▸ **PROBLEM**: When you find the line with "Thinly sliced veal, white" among the records below, reproduce it and each line after it exactly, ending with the line with "GUÍA PARA EVITAR".

Itemized modification records:
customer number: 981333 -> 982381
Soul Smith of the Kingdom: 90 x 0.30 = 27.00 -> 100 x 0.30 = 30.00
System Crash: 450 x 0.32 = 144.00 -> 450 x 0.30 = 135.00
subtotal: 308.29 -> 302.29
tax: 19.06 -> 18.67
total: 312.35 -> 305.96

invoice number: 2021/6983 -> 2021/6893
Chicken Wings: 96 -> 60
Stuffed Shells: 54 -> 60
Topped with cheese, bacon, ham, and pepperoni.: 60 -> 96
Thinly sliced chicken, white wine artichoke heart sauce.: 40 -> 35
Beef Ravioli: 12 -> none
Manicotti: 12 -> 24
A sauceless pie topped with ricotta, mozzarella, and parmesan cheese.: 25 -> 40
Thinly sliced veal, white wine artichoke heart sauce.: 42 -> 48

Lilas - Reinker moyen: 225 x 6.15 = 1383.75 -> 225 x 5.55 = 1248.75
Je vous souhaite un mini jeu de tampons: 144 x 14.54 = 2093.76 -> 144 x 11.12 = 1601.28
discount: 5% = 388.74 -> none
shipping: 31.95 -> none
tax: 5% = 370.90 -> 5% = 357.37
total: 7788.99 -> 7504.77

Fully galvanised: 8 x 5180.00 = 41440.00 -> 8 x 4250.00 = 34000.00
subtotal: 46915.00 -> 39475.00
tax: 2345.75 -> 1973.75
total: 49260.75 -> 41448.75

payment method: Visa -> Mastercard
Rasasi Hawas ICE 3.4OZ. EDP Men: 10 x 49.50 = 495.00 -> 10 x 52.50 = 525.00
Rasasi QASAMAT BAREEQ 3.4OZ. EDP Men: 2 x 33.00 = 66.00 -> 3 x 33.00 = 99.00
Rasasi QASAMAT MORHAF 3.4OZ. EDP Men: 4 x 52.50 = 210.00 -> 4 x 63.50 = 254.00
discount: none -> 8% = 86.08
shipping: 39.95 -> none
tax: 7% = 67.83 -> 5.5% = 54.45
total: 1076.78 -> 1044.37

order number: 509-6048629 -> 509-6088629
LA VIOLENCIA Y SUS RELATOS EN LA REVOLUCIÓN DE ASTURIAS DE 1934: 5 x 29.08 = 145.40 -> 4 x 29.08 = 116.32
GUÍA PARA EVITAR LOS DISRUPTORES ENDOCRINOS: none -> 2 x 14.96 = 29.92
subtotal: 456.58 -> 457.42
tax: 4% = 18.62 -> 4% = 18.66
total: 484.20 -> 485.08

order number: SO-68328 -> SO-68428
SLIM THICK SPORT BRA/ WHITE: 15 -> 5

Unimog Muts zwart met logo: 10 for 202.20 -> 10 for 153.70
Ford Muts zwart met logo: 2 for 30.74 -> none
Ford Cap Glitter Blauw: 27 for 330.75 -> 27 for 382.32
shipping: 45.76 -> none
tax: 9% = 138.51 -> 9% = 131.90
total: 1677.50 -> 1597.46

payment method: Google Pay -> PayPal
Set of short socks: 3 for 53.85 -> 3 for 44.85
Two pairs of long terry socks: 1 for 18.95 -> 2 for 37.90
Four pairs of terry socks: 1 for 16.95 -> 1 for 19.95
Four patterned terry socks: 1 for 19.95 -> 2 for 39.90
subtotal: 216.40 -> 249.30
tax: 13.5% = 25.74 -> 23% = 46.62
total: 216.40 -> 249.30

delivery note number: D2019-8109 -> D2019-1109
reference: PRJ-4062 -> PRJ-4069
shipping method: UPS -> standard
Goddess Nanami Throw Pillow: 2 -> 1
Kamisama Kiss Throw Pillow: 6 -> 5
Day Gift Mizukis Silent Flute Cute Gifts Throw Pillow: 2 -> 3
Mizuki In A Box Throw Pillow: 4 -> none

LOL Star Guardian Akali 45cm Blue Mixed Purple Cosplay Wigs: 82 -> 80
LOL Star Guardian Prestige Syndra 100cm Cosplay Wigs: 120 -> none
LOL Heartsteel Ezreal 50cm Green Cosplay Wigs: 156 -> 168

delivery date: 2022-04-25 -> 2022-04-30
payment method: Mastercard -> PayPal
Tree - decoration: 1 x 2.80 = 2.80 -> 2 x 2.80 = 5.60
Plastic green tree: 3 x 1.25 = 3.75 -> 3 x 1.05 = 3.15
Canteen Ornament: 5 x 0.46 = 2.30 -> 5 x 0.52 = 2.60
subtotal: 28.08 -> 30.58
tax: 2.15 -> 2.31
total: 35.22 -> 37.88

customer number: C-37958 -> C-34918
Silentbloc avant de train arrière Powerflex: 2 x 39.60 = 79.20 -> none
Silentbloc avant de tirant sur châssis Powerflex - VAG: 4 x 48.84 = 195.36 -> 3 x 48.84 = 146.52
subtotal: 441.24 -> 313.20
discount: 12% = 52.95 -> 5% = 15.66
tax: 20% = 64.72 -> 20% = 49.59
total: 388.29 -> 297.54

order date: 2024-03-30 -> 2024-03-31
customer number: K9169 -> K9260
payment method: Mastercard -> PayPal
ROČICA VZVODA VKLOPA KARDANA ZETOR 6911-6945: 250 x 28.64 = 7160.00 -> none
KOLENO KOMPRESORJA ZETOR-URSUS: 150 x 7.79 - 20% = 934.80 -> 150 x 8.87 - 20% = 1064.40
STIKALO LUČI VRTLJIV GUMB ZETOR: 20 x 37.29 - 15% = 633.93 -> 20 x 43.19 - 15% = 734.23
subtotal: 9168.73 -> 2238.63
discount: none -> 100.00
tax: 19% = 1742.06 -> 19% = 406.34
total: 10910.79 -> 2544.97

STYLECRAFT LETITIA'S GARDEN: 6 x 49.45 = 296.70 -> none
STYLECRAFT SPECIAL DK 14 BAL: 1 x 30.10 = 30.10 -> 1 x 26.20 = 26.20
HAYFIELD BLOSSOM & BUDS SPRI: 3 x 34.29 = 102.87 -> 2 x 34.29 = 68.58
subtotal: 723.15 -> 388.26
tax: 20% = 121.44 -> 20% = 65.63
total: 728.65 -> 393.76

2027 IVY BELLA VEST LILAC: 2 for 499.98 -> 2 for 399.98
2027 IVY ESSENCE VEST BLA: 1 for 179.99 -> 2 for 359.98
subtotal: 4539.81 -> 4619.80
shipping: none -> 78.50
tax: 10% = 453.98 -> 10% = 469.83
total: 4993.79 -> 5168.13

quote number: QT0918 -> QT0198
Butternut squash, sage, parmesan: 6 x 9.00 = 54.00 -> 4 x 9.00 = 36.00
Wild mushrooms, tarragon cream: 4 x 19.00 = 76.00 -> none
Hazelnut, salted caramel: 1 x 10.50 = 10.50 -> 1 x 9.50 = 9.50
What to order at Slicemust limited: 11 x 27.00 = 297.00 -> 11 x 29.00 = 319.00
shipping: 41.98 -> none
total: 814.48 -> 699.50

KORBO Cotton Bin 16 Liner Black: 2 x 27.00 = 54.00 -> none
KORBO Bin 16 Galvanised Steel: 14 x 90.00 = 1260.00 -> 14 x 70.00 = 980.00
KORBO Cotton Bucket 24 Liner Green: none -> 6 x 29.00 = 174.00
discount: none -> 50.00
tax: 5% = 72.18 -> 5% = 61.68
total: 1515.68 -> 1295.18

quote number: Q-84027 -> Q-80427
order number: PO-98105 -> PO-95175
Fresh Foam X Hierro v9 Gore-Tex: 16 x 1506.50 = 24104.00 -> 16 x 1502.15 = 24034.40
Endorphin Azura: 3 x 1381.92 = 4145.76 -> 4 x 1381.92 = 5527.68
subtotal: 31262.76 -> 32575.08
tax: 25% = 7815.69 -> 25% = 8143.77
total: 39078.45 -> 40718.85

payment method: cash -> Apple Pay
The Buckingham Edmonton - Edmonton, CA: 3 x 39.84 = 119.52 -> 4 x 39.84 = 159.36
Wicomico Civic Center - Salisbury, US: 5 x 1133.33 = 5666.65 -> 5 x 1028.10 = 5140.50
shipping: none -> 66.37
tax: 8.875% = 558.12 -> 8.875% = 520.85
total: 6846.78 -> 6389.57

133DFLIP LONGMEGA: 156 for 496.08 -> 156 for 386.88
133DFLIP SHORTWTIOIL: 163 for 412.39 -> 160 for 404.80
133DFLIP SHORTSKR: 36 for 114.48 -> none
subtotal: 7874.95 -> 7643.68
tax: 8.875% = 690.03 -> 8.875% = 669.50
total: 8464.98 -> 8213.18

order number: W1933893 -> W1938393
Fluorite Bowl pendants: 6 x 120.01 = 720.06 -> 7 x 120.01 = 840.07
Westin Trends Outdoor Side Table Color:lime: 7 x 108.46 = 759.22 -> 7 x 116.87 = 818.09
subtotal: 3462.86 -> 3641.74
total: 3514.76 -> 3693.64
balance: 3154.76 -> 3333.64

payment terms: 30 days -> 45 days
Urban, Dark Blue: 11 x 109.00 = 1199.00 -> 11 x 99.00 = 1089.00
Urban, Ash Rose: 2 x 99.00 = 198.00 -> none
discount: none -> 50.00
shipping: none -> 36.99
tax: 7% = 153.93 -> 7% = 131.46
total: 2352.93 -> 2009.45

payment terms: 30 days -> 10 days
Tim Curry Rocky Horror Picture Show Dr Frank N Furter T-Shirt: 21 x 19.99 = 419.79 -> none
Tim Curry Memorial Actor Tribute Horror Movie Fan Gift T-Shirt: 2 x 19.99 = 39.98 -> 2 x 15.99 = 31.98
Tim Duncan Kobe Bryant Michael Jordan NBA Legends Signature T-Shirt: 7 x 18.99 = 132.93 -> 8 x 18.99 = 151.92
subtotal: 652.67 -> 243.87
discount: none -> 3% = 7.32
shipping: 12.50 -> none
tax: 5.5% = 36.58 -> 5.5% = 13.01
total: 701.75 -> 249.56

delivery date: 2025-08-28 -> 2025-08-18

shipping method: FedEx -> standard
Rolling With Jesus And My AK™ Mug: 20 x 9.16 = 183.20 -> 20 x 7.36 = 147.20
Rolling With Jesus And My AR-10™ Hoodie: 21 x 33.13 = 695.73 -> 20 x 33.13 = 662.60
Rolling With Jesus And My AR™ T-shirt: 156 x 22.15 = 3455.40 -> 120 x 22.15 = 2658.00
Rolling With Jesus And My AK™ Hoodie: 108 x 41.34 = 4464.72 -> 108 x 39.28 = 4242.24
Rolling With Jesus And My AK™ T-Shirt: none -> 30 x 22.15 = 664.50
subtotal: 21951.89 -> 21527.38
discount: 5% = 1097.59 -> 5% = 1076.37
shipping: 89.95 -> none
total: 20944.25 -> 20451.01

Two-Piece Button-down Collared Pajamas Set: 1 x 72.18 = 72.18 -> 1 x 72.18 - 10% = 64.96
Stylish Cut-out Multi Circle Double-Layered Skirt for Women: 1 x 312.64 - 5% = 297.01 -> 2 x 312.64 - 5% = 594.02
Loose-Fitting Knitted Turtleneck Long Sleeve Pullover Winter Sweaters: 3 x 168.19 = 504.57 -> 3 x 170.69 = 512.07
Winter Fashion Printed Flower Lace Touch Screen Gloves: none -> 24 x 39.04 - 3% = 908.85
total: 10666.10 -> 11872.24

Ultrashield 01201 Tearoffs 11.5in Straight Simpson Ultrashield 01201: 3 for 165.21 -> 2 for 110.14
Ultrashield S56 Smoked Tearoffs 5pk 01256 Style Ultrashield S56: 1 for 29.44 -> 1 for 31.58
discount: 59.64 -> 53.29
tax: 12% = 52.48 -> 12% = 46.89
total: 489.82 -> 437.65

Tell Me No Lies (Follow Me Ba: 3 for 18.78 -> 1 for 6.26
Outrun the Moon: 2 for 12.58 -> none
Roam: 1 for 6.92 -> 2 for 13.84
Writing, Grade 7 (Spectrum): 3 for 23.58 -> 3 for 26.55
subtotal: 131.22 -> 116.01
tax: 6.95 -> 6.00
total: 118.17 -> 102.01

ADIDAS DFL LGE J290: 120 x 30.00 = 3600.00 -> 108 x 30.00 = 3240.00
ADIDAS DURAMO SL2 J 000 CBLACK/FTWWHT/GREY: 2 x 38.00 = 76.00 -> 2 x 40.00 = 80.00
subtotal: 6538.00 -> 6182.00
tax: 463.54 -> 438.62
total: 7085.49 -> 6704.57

▸ **ANSWER TO THIS PROBLEM**:
Thinly sliced veal, white wine artichoke heart sauce.: 42 -> 48

Lilas - Reinker moyen: 225 x 6.15 = 1383.75 -> 225 x 5.55 = 1248.75
Je vous souhaite un mini jeu de tampons: 144 x 14.54 = 2093.76 -> 144 x 11.12 = 1601.28
discount: 5% = 388.74 -> none
shipping: 31.95 -> none
tax: 5% = 370.90 -> 5% = 357.37
total: 7788.99 -> 7504.77

Fully galvanised: 8 x 5180.00 = 41440.00 -> 8 x 4250.00 = 34000.00
subtotal: 46915.00 -> 39475.00
tax: 2345.75 -> 1973.75
total: 49260.75 -> 41448.75

payment method: Visa -> Mastercard
Rasasi Hawas ICE 3.4OZ. EDP Men: 10 x 49.50 = 495.00 -> 10 x 52.50 = 525.00
Rasasi QASAMAT BAREEQ 3.4OZ. EDP Men: 2 x 33.00 = 66.00 -> 3 x 33.00 = 99.00
Rasasi QASAMAT MORHAF 3.4OZ. EDP Men: 4 x 52.50 = 210.00 -> 4 x 63.50 = 254.00
discount: none -> 8% = 86.08
shipping: 39.95 -> none
tax: 7% = 67.83 -> 5.5% = 54.45
total: 1076.78 -> 1044.37

order number: 509-6048629 -> 509-6088629
LA VIOLENCIA Y SUS RELATOS EN LA REVOLUCIÓN DE ASTURIAS DE 1934: 5 x 29.08 = 145.40 -> 4 x 29.08 = 116.32
GUÍA PARA EVITAR LOS DISRUPTORES ENDOCRINOS: none -> 2 x 14.96 = 29.92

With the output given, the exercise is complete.